KUK 0.0
KUK 0.0 is a corpus of Czech legal and administrative texts built at the initial stage of the PONK project as a pilot release of training data for a web application to automatically assess the accessibility (comprehensibility or clarity) of Czech legal texts. KUK is designed to provide suitable data for training, development, and evaluation of the PONK application; the intended audience includes clerks and lawyers responsible for crafting authoritative decisions, findings, recommendations and public education materials related to subjects involving or relevant to individuals without legal expertise.

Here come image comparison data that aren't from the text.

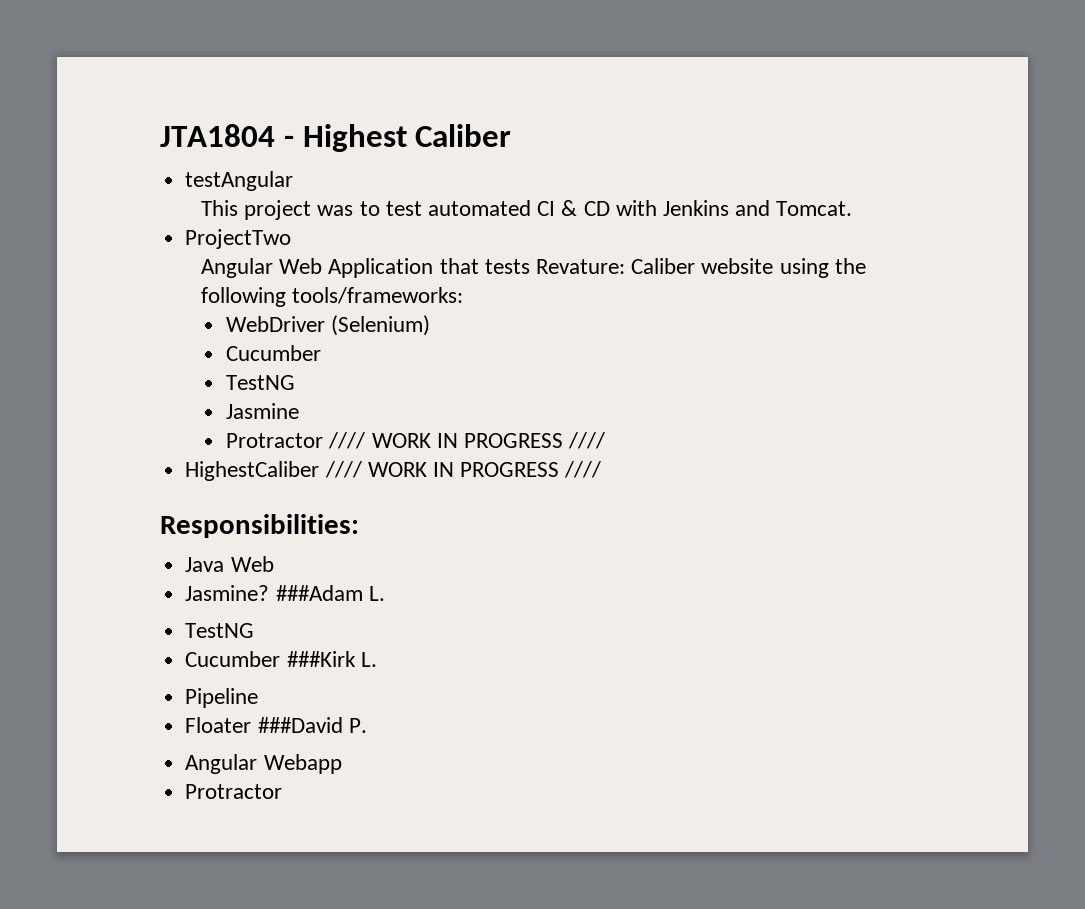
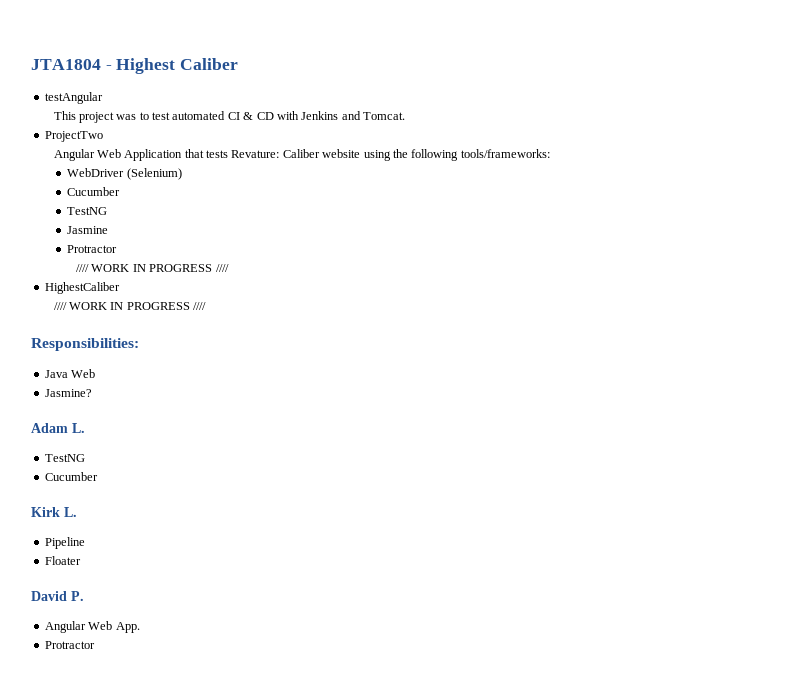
(324, 440) none -> (118, 249) //
(320, 471) none -> (120, 288) //
[275,585,363,601] ###Adam -> [31,423,68,433] // Adam
[286,651,356,667] ###Kirk -> [31,507,60,517] // Kirk
[257,717,343,733] ###David -> [31,591,67,601] // David
[263,754,342,774] Webapp -> [88,621,140,633] Web App.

KUK 0.0 can be downloaded from the LINDAT repository, see Licence below.
Authors
Barbora Hladká (Charles University, Faculty of Mathematics and Physics),
Silvie Cinková (Charles University, Faculty of Mathematics and Physics),
Michal Kuk (Frank Bold Society),
Jiří Mírovský (Charles University, Faculty of Mathematics and Physics),
Tereza Novotná (Charles University, Faculty of Mathematics and Physics),
Kristýna Nguyen Zahálková (Frank Bold Society)
Resources
KUK 0.0 contains:
-
data and meta data from/for three sources:
- Public materials of Frank Bold Society (FrBo)
- Statements of the Public Defender of Rights (ESO - Evidence stanovisek ombudsmana)
- Information flyers by the Public Defender of Rights (OmbuFlyers)
- meta data for two external corpora:
Size of the three internal subcorpora (FrBo + ESO + OmbuFlyers):
- documents: 6,051
- words: 19,196,037
Frank Bold texts
Frank Bold texts (FrBo) are divided into two categories, Articles (FrBo_articles) and Analyses (FrBo_analyses). Both types of texts are used in Frank Bold, a non-profit online legal advice service focusing on topics in the public interest: specifically, environmental protection, corruption or civic participation. The texts are addressed to the public in order to help them navigate legal situations and support them in self-help solutions.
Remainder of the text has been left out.